Poetics often works like this for me, perversely: I propose something, and immediately do something different. Even: the opposite. I knew I might have to return to ‘Don Juan’, but not namecheck this in the final two words of the sequence. The follies of Brexit and Bo’s abandoned ‘Gerontocidal Yuletide rules’ demand a satirical voice, rather than the poetics of dispersed subjectivities among people and animals, though I’ve enjoyed that aspect of Clare, and in my versions (taking my ‘own’ work down uncharacteristic channels). ‘Don Juan’ probably damages the ‘beauties’, as they would have said in the 1820s, of the originals. So far from ‘Clare’ taking the project’s final poems from Book Three into a post-Brexit (even post-virus?) world with a new tone, I adopted his borrowed ‘Don Juan’ voice to deal with Bo and Go and their deals and dealings, and to bring the sequence to a conclusion.

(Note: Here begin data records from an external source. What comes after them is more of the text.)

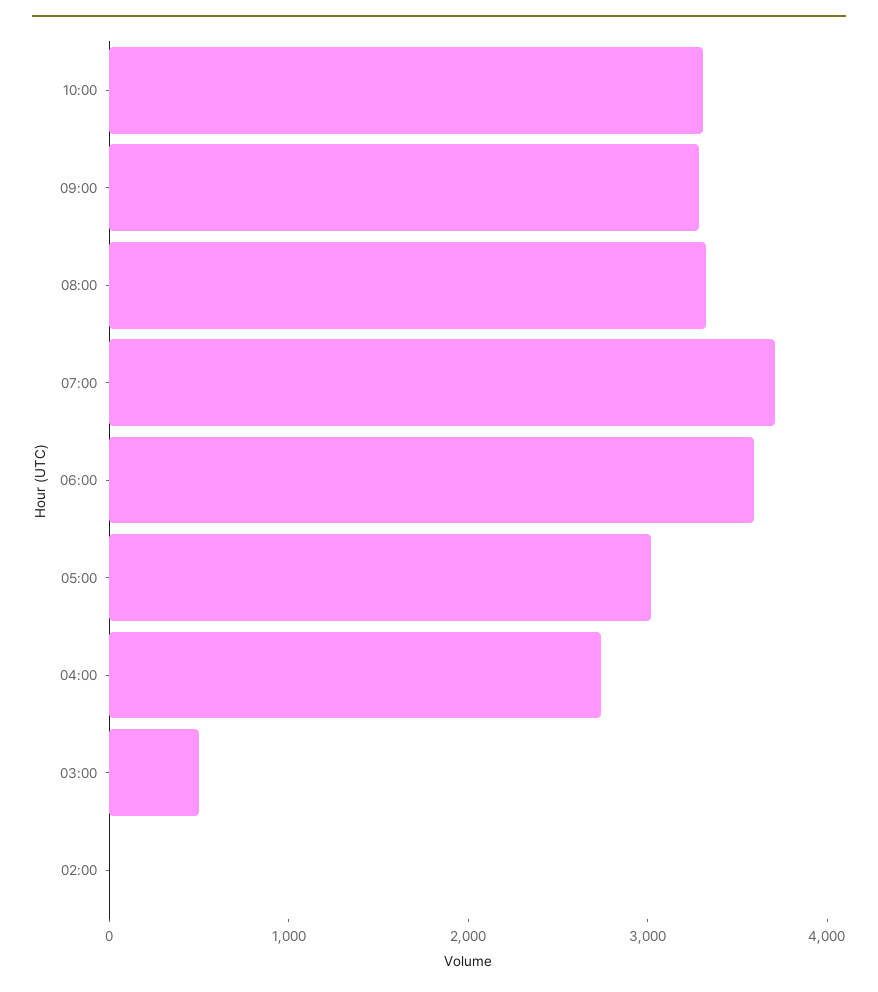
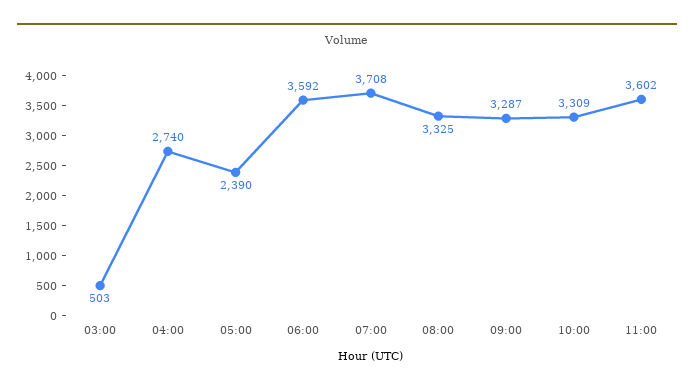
05:00: 3000 -> 2390
02:00: 0 -> none
11:00: none -> 3602

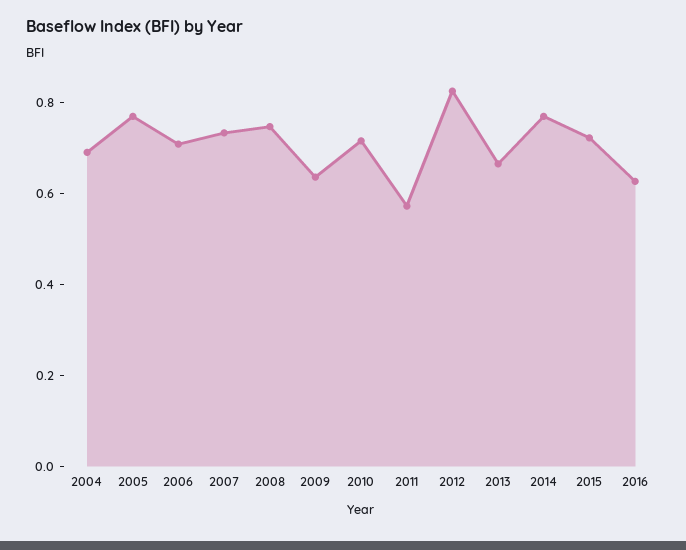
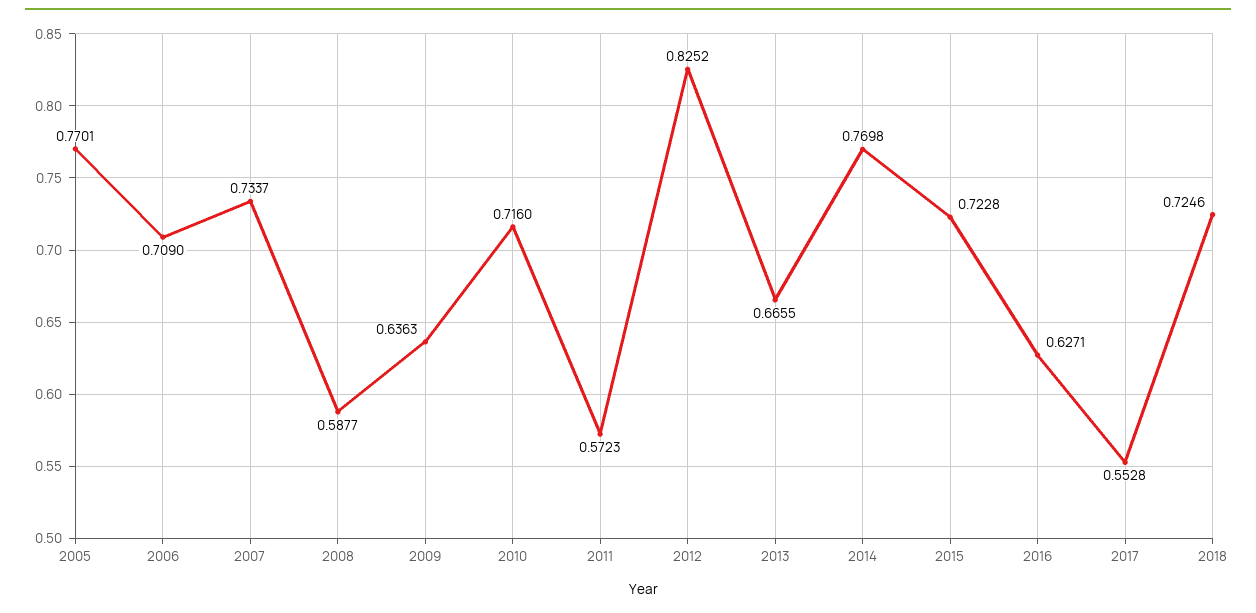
2004: 0.7 -> none
2008: 0.75 -> 0.5877
2017: none -> 0.5528
2018: none -> 0.7246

OR [I find myself characteristically flim-flamming in poetics dialectics] I imagined the first x poems might be mainly one thing; the last x could be, for example, Sheppardian quennets (as I’d long planned for the end of this Project); but that didn’t happen! Everything was fluid, but it became a little late in the sequence for Oulipean forms to re-assert themselves.


After I had completed seven of these projected 14, I wrote the following in my poetics journal:           

18th January 2021: Writing yesterday’s diary I reflected upon ‘plagues’ (Shakespeare’s and our own) and how they are negotiated by writing (and whether, as I’d assumed, wrongly in the case of plague-response, but probably right in the case of the Spanish ’Flu …, that art did not reflect previous plagues). The thought that such a production might be shunned. Will we want novels set in lockdown (X threatens one)? Or, when will we want one? Not immediately.

And so, as I reflect upon the final 7 ‘Clare’ sonnets, it is worth bearing this fact in mind… The other thought that strikes me is that the ‘final 7’ need not be sectioned off from the first. That is a pattern of The English Strain (the book) that is repeated in Keats’, but – hey! – it doesn’t have to be repeated for this set. The 14 poems I’ve selected don’t separate in any way (and I want no phony division such as ‘sane’ poems and ‘mad’ ones. Or even punctuated and unpunctuated (since that is responsive, or would seem to be, to literary politics regarding Clare’s ‘revisions’)). How do I feel about 1-7?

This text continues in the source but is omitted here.